TASK DETAILS: In the entries below, count every line containing "content". Return the number and nothing else.

====== DATASET RECORDS ======

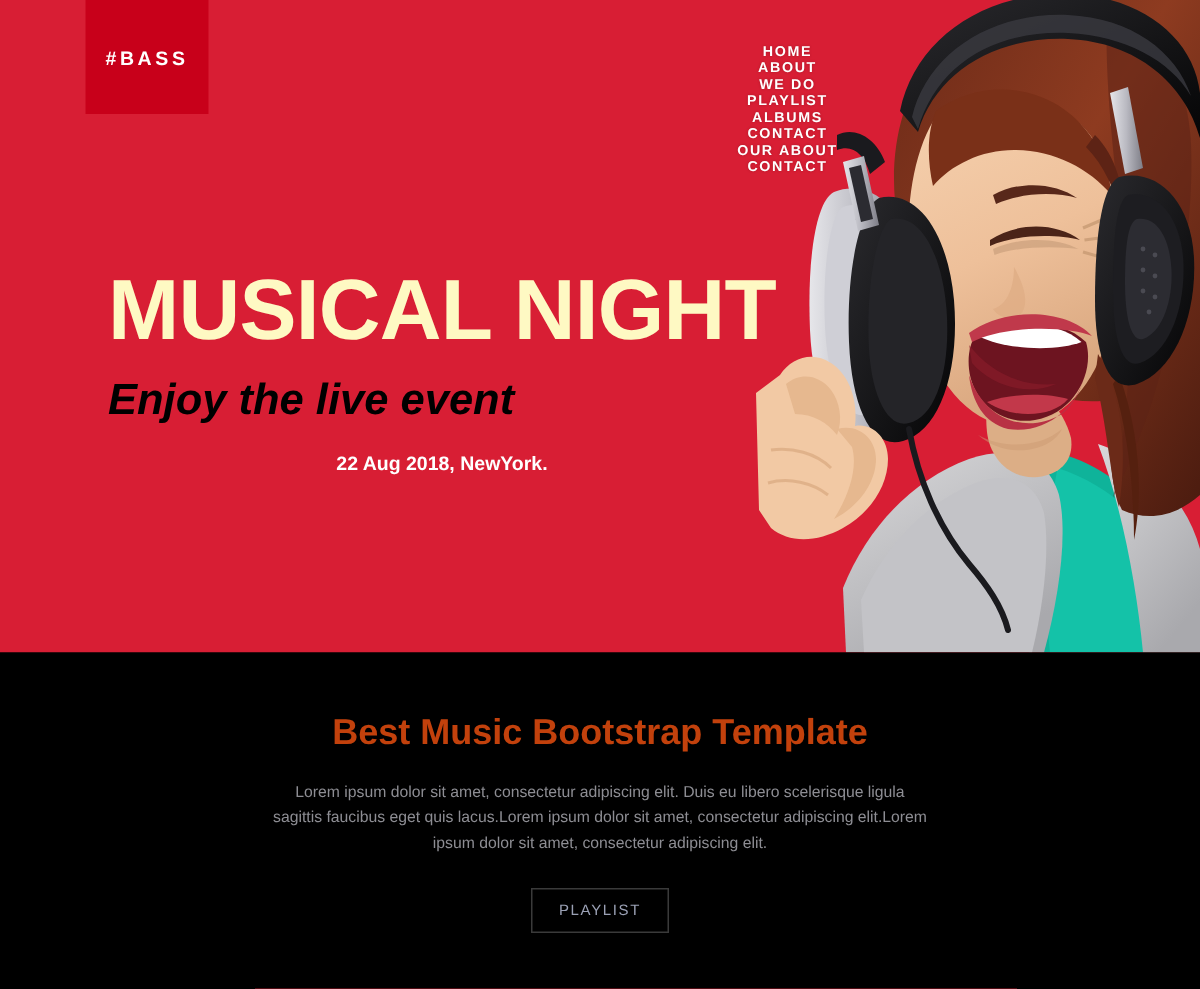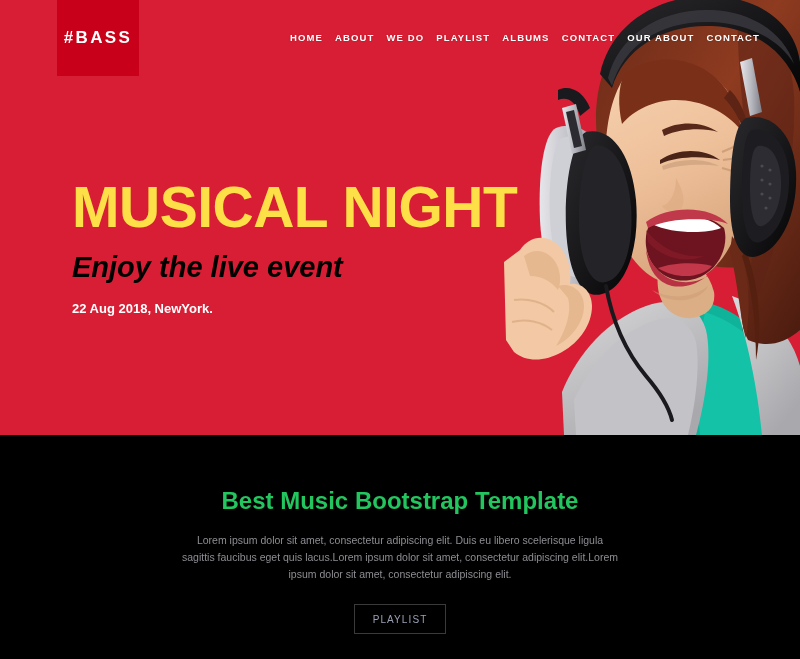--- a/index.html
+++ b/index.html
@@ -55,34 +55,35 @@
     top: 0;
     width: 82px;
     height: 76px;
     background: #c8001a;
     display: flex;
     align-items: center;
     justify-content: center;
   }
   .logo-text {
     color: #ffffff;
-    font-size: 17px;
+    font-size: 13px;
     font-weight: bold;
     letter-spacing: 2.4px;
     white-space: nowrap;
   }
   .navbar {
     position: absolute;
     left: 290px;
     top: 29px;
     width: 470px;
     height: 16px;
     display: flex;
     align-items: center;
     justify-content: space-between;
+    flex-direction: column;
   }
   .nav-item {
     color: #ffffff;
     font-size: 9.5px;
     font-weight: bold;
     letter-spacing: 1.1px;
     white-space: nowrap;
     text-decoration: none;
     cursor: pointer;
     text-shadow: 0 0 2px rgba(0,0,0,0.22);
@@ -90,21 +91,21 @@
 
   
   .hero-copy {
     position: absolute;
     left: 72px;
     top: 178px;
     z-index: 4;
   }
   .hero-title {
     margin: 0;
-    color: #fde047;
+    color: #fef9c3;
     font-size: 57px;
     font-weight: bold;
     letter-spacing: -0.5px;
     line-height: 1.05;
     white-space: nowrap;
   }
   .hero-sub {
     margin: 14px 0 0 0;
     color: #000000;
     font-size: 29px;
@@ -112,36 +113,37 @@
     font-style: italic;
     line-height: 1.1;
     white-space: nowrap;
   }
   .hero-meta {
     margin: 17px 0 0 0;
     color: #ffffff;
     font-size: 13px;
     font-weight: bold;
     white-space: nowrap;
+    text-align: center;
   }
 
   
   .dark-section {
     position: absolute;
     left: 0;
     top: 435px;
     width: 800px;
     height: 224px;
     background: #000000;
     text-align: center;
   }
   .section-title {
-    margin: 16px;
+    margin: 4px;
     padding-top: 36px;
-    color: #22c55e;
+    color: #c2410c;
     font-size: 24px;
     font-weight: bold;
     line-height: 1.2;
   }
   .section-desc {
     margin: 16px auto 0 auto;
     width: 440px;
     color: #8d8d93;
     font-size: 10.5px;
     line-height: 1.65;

======
====== DATASET RECORDS ======

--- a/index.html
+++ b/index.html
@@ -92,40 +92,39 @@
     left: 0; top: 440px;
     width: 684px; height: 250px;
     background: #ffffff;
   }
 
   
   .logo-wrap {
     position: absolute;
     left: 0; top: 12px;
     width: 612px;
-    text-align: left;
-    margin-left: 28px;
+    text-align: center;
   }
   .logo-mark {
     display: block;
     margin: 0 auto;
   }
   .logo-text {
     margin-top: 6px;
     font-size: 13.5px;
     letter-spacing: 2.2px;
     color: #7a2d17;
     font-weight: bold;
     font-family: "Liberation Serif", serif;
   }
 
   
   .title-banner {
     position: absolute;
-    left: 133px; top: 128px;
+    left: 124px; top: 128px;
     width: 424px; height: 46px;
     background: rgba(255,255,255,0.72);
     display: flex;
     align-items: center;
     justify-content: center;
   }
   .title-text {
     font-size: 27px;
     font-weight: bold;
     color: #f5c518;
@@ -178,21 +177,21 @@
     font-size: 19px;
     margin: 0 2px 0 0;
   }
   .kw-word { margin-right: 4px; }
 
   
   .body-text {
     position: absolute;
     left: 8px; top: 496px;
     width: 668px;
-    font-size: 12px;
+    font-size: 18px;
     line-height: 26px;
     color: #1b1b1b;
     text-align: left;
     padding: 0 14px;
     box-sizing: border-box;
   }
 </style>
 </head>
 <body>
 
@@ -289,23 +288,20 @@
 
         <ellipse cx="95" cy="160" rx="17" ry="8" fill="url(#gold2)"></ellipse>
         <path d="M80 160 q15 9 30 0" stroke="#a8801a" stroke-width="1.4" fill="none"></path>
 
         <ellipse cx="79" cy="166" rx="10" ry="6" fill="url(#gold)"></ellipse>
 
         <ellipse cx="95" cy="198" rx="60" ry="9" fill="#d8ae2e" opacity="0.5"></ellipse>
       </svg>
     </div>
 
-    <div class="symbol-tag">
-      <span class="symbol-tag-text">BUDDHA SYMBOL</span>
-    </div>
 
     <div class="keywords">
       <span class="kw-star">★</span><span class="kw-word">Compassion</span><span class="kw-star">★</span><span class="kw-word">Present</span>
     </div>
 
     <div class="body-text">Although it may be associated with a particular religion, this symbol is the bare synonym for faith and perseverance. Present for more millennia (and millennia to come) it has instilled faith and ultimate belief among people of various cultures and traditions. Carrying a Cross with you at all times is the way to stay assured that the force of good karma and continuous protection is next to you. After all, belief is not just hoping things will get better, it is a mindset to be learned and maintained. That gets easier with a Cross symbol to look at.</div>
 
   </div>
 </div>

======
====== DATASET RECORDS ======

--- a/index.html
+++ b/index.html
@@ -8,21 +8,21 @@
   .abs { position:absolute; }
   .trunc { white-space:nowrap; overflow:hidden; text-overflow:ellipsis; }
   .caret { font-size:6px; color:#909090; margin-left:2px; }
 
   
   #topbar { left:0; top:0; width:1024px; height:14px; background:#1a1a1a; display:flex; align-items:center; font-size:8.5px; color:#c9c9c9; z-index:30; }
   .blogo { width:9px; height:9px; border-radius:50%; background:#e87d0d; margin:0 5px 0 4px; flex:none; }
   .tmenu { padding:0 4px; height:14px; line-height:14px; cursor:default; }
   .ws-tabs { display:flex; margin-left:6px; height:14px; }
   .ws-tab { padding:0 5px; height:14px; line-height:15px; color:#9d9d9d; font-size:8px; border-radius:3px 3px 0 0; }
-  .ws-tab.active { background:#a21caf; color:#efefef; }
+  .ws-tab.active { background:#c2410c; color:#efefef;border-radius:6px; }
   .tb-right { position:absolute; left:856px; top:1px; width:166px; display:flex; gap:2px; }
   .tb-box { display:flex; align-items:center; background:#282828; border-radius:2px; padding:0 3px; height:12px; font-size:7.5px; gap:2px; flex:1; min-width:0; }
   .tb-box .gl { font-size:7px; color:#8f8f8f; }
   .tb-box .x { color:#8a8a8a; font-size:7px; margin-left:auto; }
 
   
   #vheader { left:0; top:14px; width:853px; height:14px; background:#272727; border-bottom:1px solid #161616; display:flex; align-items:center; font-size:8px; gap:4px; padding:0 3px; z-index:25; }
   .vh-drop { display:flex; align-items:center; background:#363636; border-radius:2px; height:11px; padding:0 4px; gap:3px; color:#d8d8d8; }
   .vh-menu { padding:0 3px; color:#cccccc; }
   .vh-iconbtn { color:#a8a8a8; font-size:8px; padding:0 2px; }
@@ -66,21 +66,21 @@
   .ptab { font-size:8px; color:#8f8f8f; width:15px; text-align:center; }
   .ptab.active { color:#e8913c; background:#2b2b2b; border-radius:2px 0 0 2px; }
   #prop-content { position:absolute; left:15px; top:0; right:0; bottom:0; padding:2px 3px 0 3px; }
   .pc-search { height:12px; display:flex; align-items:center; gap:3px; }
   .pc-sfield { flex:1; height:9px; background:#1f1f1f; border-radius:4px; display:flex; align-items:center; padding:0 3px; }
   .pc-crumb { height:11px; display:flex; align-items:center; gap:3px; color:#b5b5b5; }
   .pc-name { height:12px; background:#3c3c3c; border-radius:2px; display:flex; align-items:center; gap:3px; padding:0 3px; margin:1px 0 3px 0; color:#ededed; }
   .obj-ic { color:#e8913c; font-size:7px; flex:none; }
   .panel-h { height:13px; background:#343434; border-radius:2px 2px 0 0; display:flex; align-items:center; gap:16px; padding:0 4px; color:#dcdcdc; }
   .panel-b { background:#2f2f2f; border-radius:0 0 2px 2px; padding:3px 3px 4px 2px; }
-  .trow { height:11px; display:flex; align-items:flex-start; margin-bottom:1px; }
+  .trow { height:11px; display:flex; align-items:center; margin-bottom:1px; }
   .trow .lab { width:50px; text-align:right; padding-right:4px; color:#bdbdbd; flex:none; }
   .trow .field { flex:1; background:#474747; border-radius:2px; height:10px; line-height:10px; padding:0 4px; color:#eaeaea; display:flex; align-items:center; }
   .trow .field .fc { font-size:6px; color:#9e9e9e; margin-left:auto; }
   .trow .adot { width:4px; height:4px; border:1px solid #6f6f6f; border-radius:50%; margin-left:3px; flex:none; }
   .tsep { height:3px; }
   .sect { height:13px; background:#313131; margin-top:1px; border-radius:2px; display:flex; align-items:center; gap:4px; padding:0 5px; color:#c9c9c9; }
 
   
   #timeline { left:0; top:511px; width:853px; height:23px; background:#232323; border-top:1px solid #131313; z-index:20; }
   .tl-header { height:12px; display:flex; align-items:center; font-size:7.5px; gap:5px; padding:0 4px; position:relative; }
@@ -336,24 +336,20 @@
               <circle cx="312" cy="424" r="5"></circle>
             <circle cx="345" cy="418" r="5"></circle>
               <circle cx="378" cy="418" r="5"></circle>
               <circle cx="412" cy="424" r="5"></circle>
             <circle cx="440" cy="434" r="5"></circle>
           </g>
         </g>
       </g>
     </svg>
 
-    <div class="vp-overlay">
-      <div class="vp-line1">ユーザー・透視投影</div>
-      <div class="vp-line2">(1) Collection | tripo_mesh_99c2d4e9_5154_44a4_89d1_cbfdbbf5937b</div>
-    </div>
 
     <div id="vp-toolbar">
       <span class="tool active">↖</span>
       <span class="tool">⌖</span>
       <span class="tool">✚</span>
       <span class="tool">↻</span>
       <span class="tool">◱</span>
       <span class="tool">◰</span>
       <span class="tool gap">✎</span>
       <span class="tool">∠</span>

======

TASK SOLUTION: 4